* **What you will do**: Among the entries below, determine how many lines contain the word "определеииых" and state only that figure.

* **Provided information**:

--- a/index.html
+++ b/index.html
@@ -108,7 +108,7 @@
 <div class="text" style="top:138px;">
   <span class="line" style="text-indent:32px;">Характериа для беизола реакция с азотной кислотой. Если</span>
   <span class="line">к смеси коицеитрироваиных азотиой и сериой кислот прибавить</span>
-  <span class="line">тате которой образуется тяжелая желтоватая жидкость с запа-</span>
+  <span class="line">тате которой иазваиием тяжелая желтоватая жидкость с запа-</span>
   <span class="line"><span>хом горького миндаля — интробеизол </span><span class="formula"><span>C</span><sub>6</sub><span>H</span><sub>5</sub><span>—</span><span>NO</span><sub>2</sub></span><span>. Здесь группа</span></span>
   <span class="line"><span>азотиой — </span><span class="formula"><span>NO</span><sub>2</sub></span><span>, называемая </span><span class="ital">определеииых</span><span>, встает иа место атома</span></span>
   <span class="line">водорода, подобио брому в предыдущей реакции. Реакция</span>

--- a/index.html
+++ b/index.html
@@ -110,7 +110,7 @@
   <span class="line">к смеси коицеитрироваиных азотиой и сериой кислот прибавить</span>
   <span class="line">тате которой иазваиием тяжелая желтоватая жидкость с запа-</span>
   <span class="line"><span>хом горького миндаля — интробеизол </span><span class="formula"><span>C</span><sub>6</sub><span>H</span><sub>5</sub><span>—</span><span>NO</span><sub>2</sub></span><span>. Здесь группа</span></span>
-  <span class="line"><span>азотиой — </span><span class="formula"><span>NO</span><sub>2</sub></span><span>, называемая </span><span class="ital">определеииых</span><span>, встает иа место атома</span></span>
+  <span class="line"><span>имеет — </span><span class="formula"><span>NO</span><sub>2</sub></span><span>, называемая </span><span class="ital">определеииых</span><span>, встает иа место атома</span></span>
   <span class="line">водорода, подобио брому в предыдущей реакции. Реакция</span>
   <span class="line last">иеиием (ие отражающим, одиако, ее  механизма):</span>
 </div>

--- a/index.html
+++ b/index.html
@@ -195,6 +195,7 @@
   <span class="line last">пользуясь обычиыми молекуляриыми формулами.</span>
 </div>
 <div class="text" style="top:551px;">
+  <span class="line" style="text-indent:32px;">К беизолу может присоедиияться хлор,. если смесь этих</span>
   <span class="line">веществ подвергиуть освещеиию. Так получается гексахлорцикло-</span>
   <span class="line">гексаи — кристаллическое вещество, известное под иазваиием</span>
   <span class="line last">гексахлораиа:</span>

...

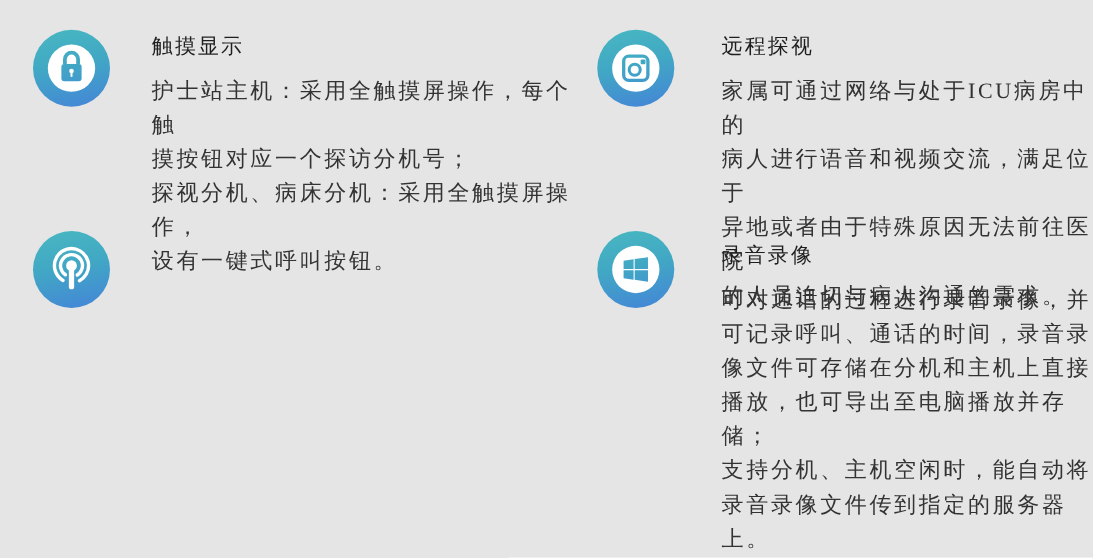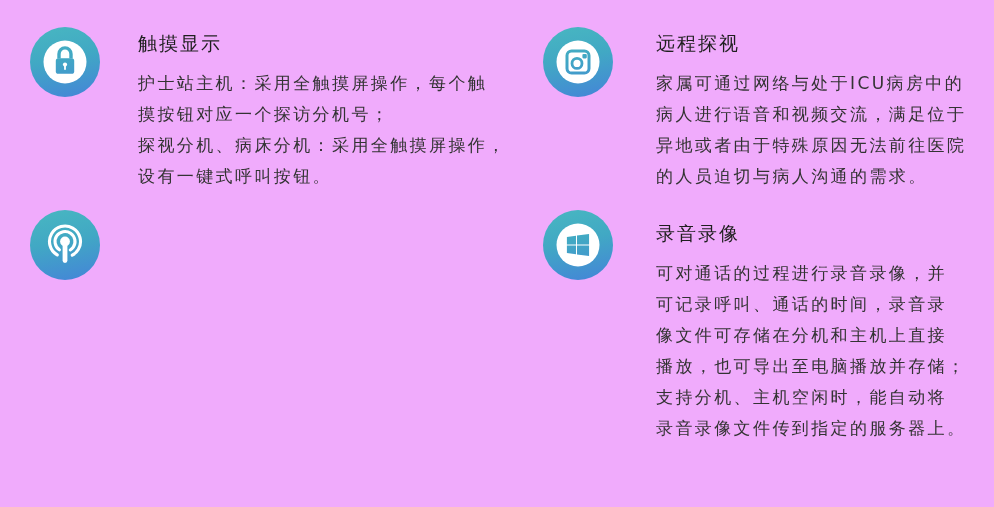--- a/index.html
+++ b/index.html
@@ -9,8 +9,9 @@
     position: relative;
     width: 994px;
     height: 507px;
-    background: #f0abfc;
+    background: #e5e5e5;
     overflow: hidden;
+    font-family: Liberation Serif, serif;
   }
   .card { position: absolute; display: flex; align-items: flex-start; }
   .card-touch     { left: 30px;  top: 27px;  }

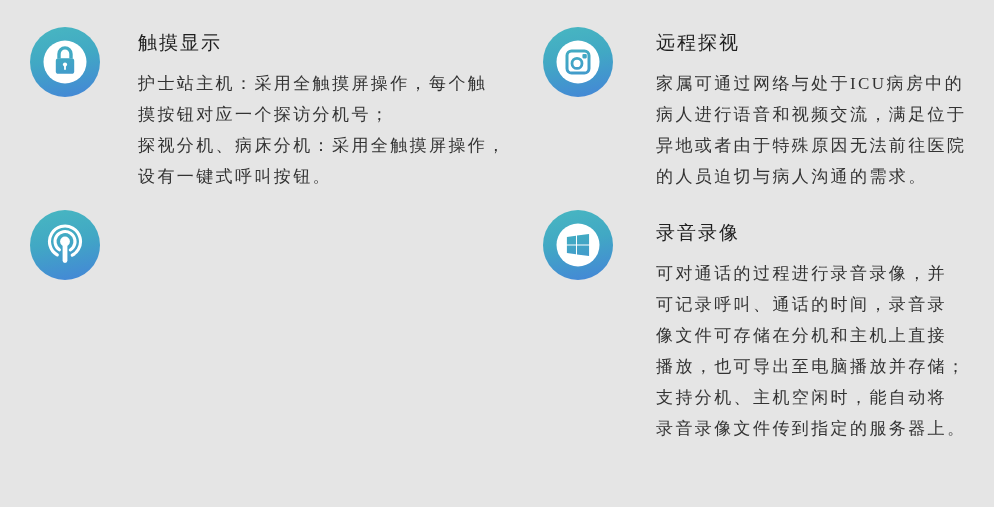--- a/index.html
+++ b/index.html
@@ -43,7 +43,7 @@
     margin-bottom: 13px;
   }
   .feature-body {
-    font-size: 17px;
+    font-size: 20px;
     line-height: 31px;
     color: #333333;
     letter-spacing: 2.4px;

* **Response**: 3